*** DATASET RECORDS Section Begins ***
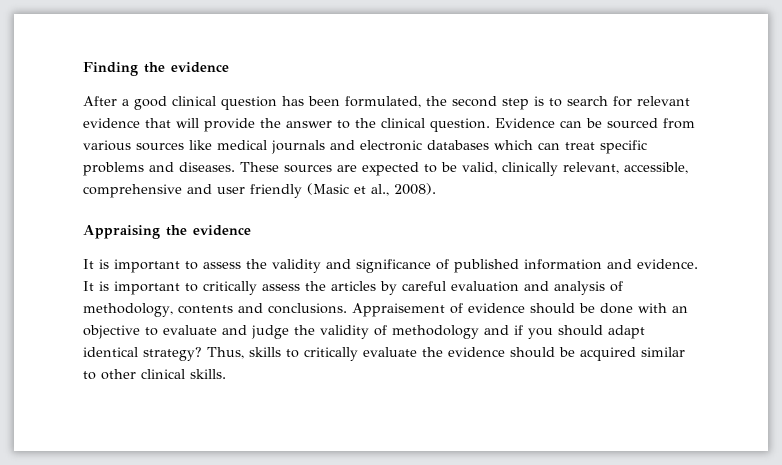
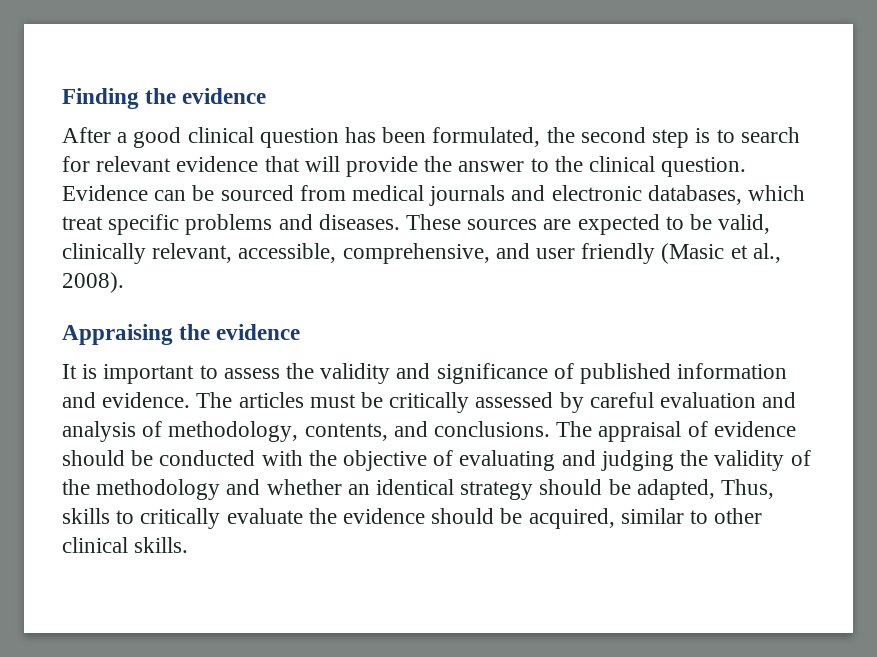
- Evidence can be sourced from various sources like medical journals and electronic databases which can treat specific problems and diseases.
+ Evidence can be sourced from medical journals and electronic databases, which treat specific problems and diseases.
- These sources are expected to be valid, clinically relevant, accessible, comprehensive and user friendly (Masic et al., 2008).
+ These sources are expected to be valid, clinically relevant, accessible, comprehensive, and user friendly (Masic et al., 2008).
- It is important to critically assess the articles by careful evaluation and analysis of methodology, contents and conclusions.
+ The articles must be critically assessed by careful evaluation and analysis of methodology, contents, and conclusions.
- Appraisement of evidence should be done with an objective to evaluate and judge the validity of methodology and if you should adapt identical strategy? Thus, skills to critically evaluate the evidence should be acquired similar to other clinical skills.
+ The appraisal of evidence should be conducted with the objective of evaluating and judging the validity of the methodology and whether an identical strategy should be adapted, Thus, skills to critically evaluate the evidence should be acquired, similar to other clinical skills.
*** DATASET RECORDS Section Ends ***
EXERCISE DETAILS
Output the material above exactly, but only from the line that carries "comprehensive, and user friendly (Masic et al., 2008)." through the line that carries "- It is important".

OUTPUT BELOW
+ These sources are expected to be valid, clinically relevant, accessible, comprehensive, and user friendly (Masic et al., 2008).
- It is important to critically assess the articles by careful evaluation and analysis of methodology, contents and conclusions.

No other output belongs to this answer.